— SUPPLIED MATERIAL —
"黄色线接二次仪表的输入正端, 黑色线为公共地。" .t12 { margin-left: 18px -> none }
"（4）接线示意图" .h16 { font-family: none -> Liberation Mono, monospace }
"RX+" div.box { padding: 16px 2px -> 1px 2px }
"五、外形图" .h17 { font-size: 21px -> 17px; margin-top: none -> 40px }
* * *
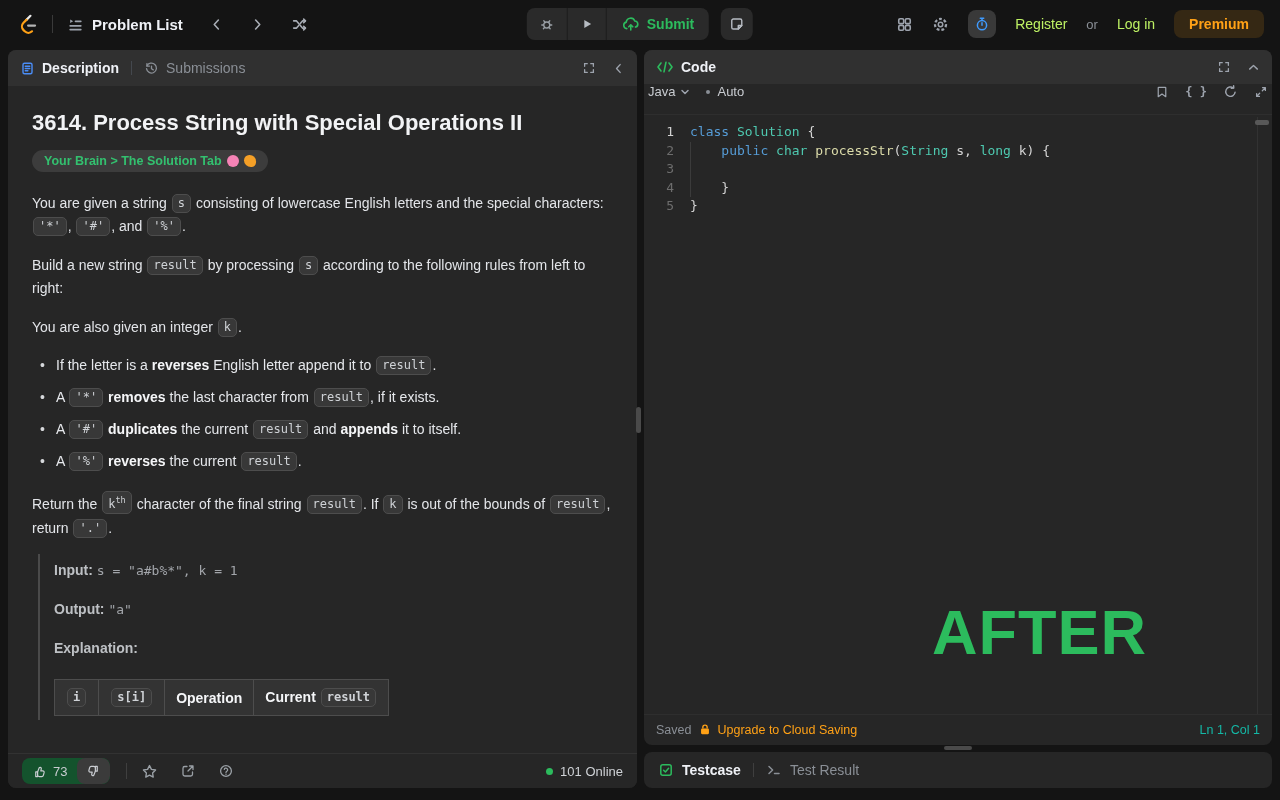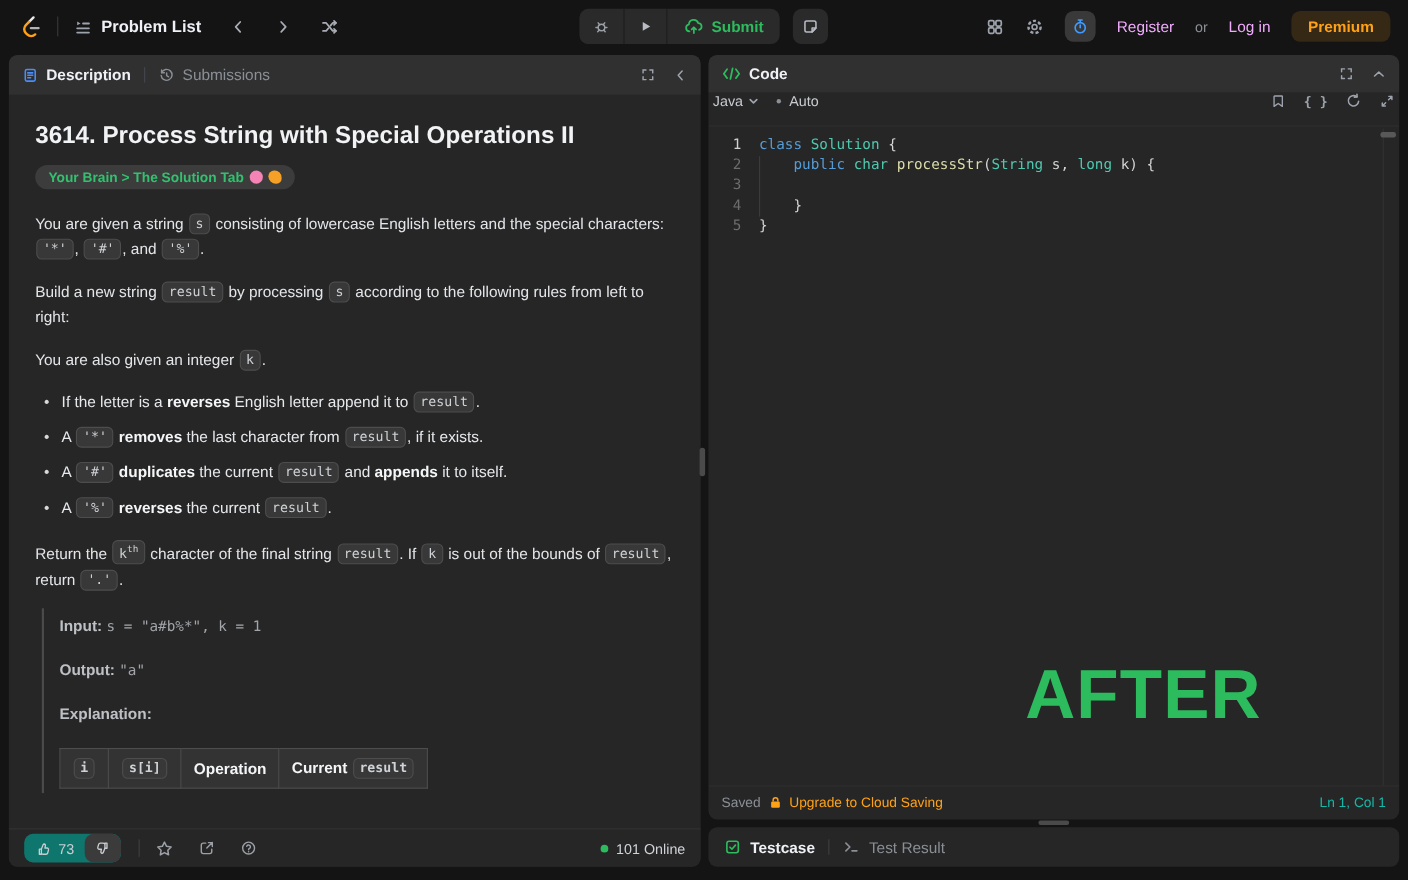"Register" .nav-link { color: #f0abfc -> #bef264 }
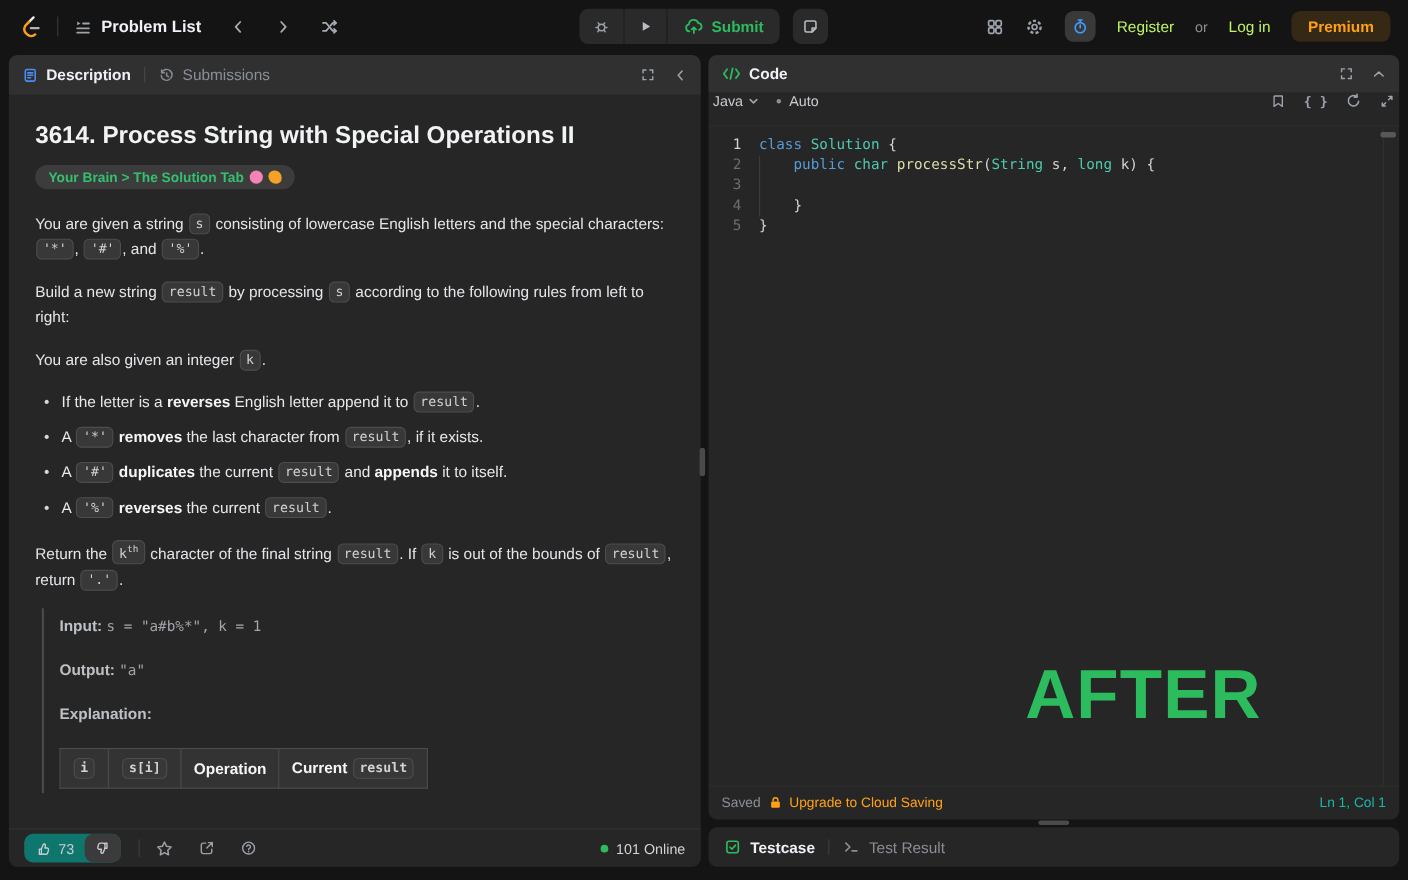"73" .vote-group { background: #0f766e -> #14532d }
--
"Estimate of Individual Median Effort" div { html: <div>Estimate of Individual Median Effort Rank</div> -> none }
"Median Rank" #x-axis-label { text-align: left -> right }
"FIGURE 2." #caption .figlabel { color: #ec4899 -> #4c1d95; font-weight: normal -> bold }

— WHAT YOU NEED TO DO —
As the answer, set down only the lines from the data above between the one holding "html: <div>Estimate of" and the one holding "color: #ec4899 ->", inclusive, exactly as they read.

— EXERCISE ANSWER —
"Estimate of Individual Median Effort" div { html: <div>Estimate of Individual Median Effort Rank</div> -> none }
"Median Rank" #x-axis-label { text-align: left -> right }
"FIGURE 2." #caption .figlabel { color: #ec4899 -> #4c1d95; font-weight: normal -> bold }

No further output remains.